Pembeliaan barang-barang
non-produktif atau kebutuhan pribadi.
Namun
demikian portofolio terbesar dalam pembiayaan murabahah tetap pada usaha
produktif ( perdagangan, home industry, dan jasa). Harga jual kepada
anggota adalah harga beli barang ditambah margin keuntungan . Besarnya margin
pembiayaan murabahah ditetapkan berdasarkan keputusan direksi dengan
mempertimbangkan aspek persaingan.

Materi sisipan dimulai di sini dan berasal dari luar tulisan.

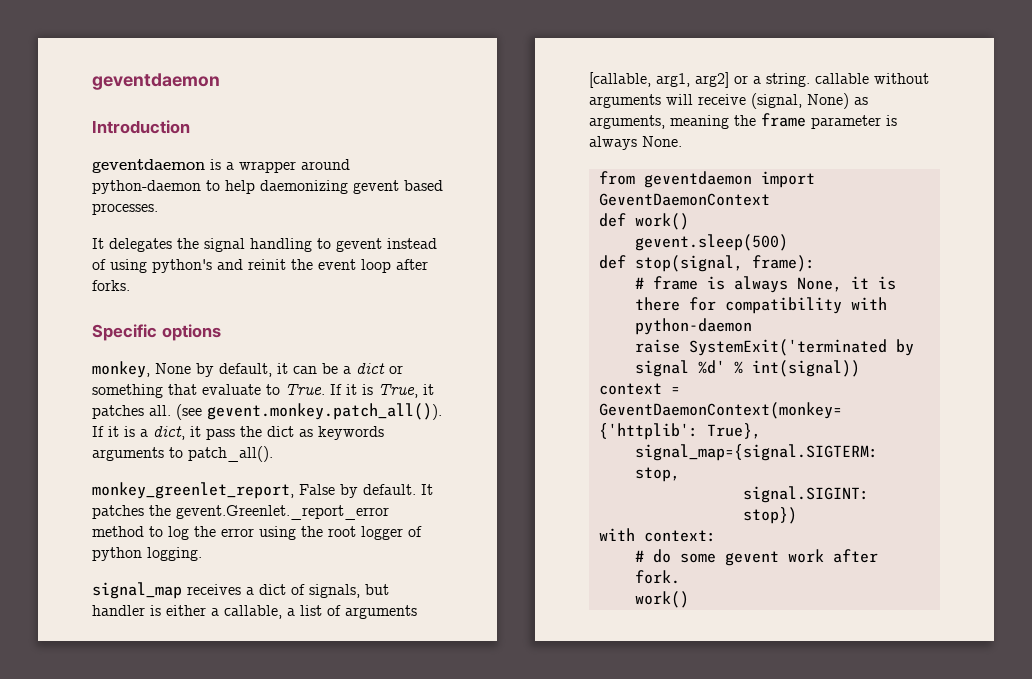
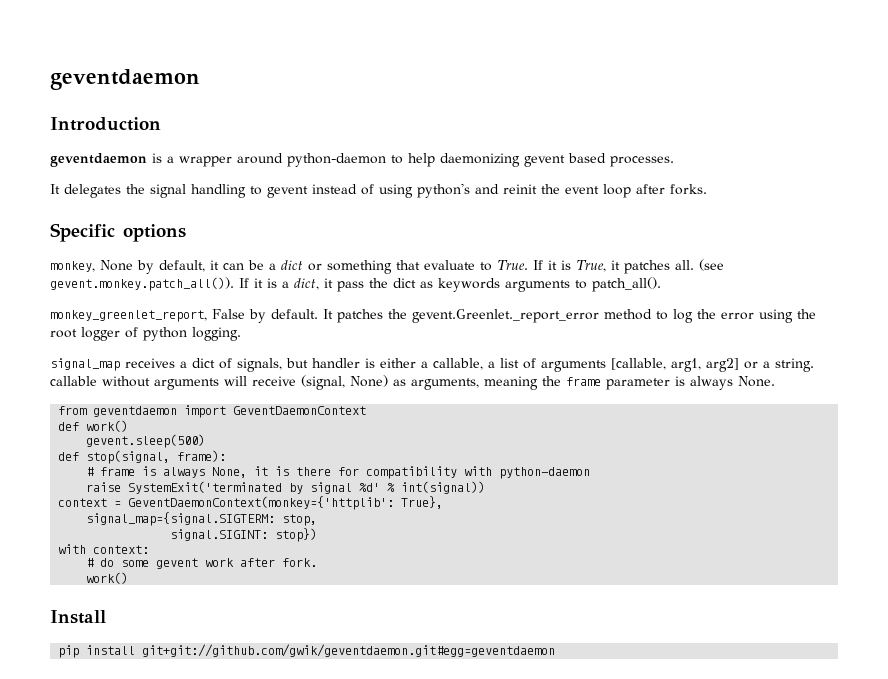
+ Install
+ pip install git+git://github.com/gwik/geventdaemon.git#egg=geventdaemon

Untuk memudahkan penerapan pembiayaan murabahah,
penetapan harga jual dari BMT Mulia kepada anggota dapat disesuaikan
dengan tabel angsuran murabahah.
B.
Landasan Hukum
Landasan hukum akad murabahah ini adalah:
a.
Al-Quran
Ayat-ayat
Al-Quran yang secara umum membolehkan jual beli, diantaranya adalah firman
Allah:
وَأَحَلَّ اللهُ الْبَيْعَ وَحَرَّمَ
الرِّبَ
Artinya:
“..dan Allah menghalalkan jual beli dan mengharamkan riba”
(QS. Al-Baqarah:275).
Ayat ini
menunjukkan bolehnya melakukan transaksi jual beli dan murabahah merupakan
salah satu bentuk dari jual beli.
Dan firman
Allah:
يَاأَيُّهَا الَّذِينَ ءَامَنُوا لاَتَأْكُلُوا
أَمْوَالَكُم بَيْنَكُم بِالْبَاطِلِ إِلاَّ أَنْ تَكُونَ تِجَارَةً عَن تَرَاضٍ
مِّنكُمْ.
Artinya:
“Hai orang-orang yang beriman, janganlah kamu saling memakan harta sesamamu
dengan jalan yang batil, kecuali dengan jalan perniagaan yang berlaku dengan
suka sama suka diantara kamu” (QS. An-Nisaa:29).
b.
As-Sunnah
Sabda Rasulullah
Shallallahu ‘Alaihi Wassallam: “Pendapatan yang paling afdhal(utama)
adalah hasil karya tangan seseorang dan jual beli yang mabrur”. (HR. Ahmad
Al Bazzar Ath Thabrani).
Hadits dari riwayat Ibnu Majah, dari Syuaib:
أَنَّ النَّبِي صَلىَّ اللهُ عَلَيْهِ وَآلِهِ وَسَلَّمَ
قَالَ: ثَلاَثٌ فِيْهِنَّ البَرَكَة: البَيْعُ إِلىَ أَجَلٍ, وَالمُقـَارَضَة, وَ خَلْطُ البُرّ بِالشَّعِيْرِ
لِلْبَيْتِ لاَ لِلْبَيْعِ. (رَوَاهُ ابْنُ مَاجَه(
”Tiga
perkara yang didalamnya terdapat keberkahan: menjual dengan pembayaran secara
tangguh, muqaradhah (nama lain dari mudharabah), dan mencampur
gandum dengan tepung untuk keperluan rumah dan tidak untuk dijual” (HR. Ibnu
Majah).
c.
Al-Ijma
Transaksi
ini sudah dipraktekkan di berbagai kurun dan tempat tanpa ada yang
mengingkarinya, ini berarti para ulama menyetujuinya (Ash-Shawy, 1990., hal.
200.).
1.
Kaidah Fiqh, yang
menyatakan:
الأَصْلُ فِِى المُعَامَلاَتِ
الإِبَاحَة ُ إِلا َّ أَنْ يَدُلَّ دَلِيْلٌ عَلىَ تَحْرِيْمِهَا
“Pada
dasarnya, semua bentuk muamalah boleh dilakukan kecuali ada dalil yang
mengharamkannya.”
2.
Fatwa Dewan Syariah Nasonal Majelis
Ulama Indonesia No.04/DSN-MUI/IV/2000,tentang MURABAHAH.